Application programs may request the destination address many times before the binding
is complete. This must be handled, by discarding enqueued requests, when the correct
binding returns.
ARP message
Hardware Type: (16-bits) - the type of interface the sender seeks an answer for.
Protocol Type: (16-bits) - the high-level software address type provided.
HLEN: (8-bits) - length of arbitrary physical address.
PLEN: (8-bits) - length of arbitrary protocol address.
OPERATION:(16-bits) - the specific type of operation requested.
ARP.request (1)
ARP.response (2)
SENDER HA: (6-octets) - the sender’s actual hardware address, scalable up to
six bytes.
SENDER IP: (4-octets) - the sender’s IP address, always 32-bits.
TARGET HA: (6-octets) - the destination node’s hardware address, scalable up
to six bytes.
TARGET IP: (4-octets) - the destination node’s IP address, always 32-bits.
Determining an Internet Address at startup / Reverse Address
Resolution Protocol (RARP)
RARP requests and responses use the same frame format as ARP, however the
OPERATION field value differs.
OPERATION:(16-bits) - the specific type of operation requested.
RARP.request (3)
RARP.response (4)
RARP requests and response are susceptible to loss, because it uses the physical network
directly, no other protocol software will time the response or retransmit the request,
RARP software must handle these tasks.
RARP is used in LAN like Ethernet, where the probability of failure is low.

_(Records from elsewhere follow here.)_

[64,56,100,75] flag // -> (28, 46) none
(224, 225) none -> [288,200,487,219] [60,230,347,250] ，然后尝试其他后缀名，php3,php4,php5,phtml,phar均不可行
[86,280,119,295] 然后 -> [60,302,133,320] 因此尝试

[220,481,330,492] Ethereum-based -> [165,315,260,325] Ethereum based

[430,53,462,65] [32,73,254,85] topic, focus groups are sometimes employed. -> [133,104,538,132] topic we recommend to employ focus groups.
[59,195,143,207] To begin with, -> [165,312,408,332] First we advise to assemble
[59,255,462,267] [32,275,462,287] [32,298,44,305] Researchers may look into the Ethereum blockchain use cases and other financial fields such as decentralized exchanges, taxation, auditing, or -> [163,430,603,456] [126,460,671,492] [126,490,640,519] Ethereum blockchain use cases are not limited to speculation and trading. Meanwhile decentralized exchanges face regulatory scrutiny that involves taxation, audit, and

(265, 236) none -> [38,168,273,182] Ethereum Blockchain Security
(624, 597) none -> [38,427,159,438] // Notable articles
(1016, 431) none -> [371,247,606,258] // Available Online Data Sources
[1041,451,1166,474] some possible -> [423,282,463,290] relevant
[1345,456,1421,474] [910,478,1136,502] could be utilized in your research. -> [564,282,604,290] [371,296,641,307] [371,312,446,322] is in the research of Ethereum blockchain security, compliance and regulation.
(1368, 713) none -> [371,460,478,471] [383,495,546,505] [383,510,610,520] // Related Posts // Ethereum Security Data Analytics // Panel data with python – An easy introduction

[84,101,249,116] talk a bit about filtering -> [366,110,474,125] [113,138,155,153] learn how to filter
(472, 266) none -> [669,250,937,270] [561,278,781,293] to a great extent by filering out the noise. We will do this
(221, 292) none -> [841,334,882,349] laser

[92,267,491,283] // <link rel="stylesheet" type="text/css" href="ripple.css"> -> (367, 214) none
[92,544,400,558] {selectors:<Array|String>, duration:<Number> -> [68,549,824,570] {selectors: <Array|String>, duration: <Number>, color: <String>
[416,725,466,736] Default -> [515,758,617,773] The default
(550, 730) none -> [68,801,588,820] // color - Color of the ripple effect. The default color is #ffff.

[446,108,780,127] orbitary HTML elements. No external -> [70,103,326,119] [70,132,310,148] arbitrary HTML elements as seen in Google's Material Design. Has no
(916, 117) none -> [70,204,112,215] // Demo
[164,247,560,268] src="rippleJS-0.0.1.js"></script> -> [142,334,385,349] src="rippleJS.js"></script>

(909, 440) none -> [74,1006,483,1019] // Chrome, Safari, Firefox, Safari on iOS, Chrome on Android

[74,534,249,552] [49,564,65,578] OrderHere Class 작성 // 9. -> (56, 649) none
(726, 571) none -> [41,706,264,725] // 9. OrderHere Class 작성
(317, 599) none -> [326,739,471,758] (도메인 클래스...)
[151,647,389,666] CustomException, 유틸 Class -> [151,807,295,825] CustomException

If the network has only one RARP server, that machine may not be able to handle the
load, so packets may be dropped.
The main advantage of having several computers function as RARP servers is that it
makes the system more reliable.
If one server is down or too heavily loaded to respond, another answers the request.
The disadvantage of having several RARP servers is that when a machine broadcasts a
RARP request, the network becomes overloaded because all servers attempt to respond.